Abstract:Despite significant advances in inference-time search for vision-language models (VLMs), existing approaches remain both computationally expensive and prone to unpenalized, low-confidence generations which often lead to persistent hallucinations. We introduce \textbf{Value-guided Inference with Margin-based Reward (ViMaR)}, a two-stage inference framework that improves both efficiency and output fidelity by combining a temporal-difference value model with a margin-aware reward adjustment. In the first stage, we perform a single pass to identify the highest-value caption among diverse candidates. In the second stage, we selectively refine only those segments that were overlooked or exhibit weak visual grounding, thereby eliminating frequently rewarded evaluations. A calibrated margin-based penalty discourages low-confidence continuations while preserving descriptive richness. Extensive experiments across multiple VLM architectures demonstrate that ViMaR generates captions that are significantly more reliable, factually accurate, detailed, and explanatory, while achieving over 4$\times$ speedup compared to existing value-guided methods. Specifically, we show that ViMaR trained solely on LLaVA Mistral-7B, \textit{generalizes effectively to guide decoding in a stronger unseen model}. To further validate this, we adapt the ViMaR to steer generation in LLaVA-OneVision-Qwen2-7B, leading to consistent improvements in caption quality and demonstrating robust cross-model guidance.
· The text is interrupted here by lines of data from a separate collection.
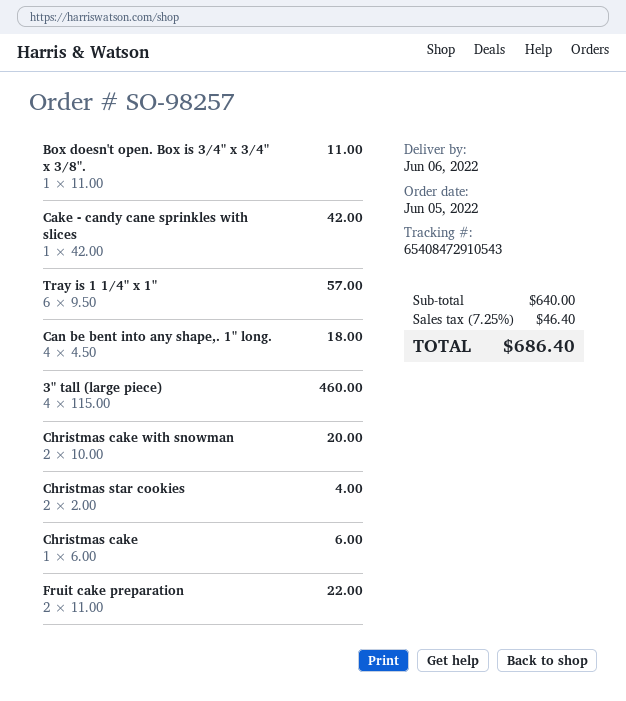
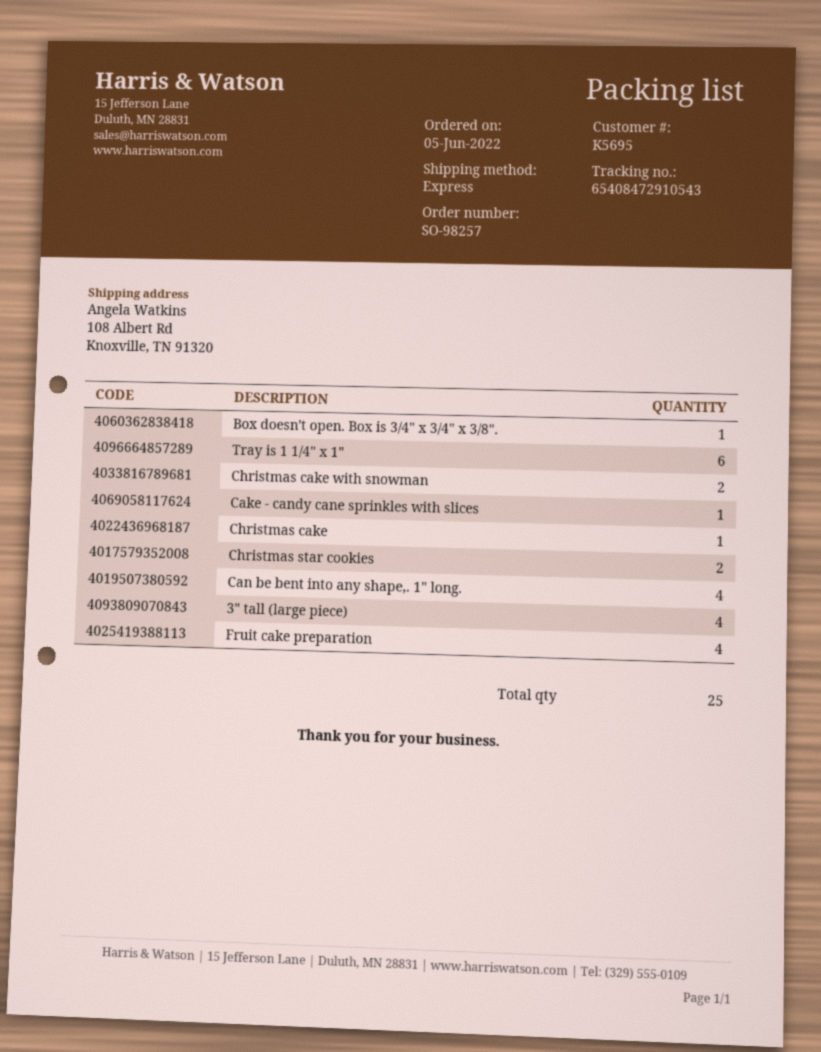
Fruit cake preparation: 2 -> 4

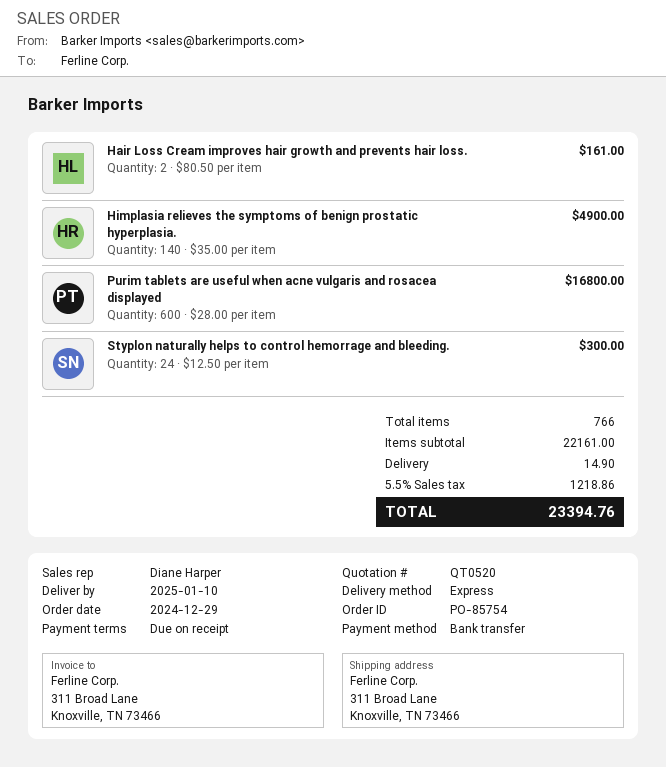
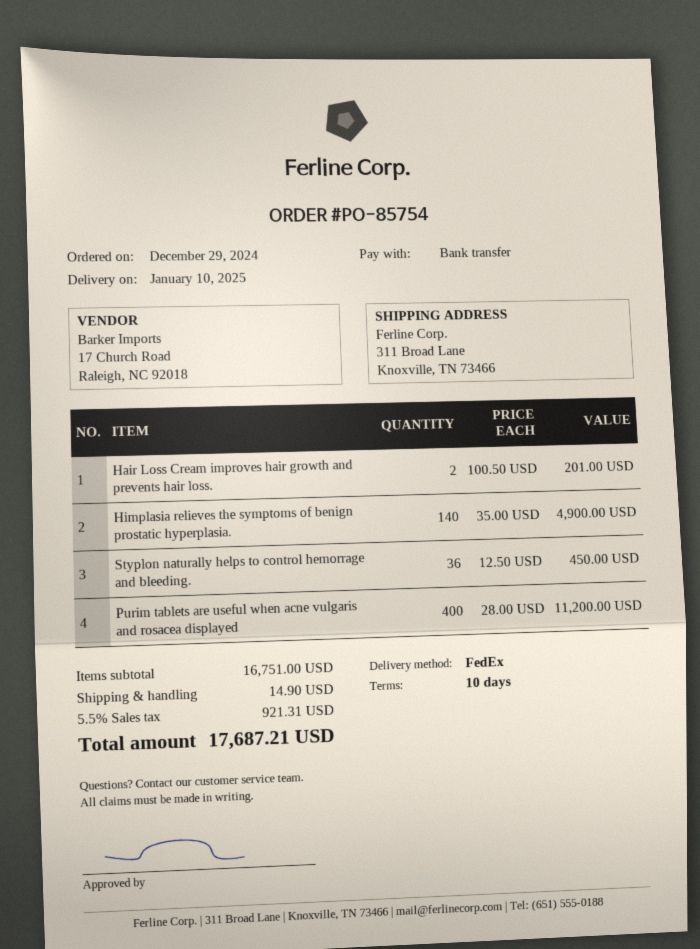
payment terms: on receipt -> 10 days
shipping method: express -> FedEx
Hair Loss Cream improves hair growth and prevents hair loss.: 2 x 80.50 = 161.00 -> 2 x 100.50 = 201.00
Purim tablets are useful when acne vulgaris and rosacea displayed: 600 x 28.00 = 16800.00 -> 400 x 28.00 = 11200.00
Styplon naturally helps to control hemorrage and bleeding.: 24 x 12.50 = 300.00 -> 36 x 12.50 = 450.00
subtotal: 22161.00 -> 16751.00
tax: 5.5% = 1218.86 -> 5.5% = 921.31
total: 23394.76 -> 17687.21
This cross-model generalization highlights ViMaR's flexibility and modularity, positioning it as a scalable and transferable inference-time decoding strategy. Furthermore, when ViMaR-generated captions are used for self-training, the underlying models achieve substantial gains across a broad suite of visual comprehension benchmarks, underscoring the potential of fast, accurate, and self-improving VLM pipelines.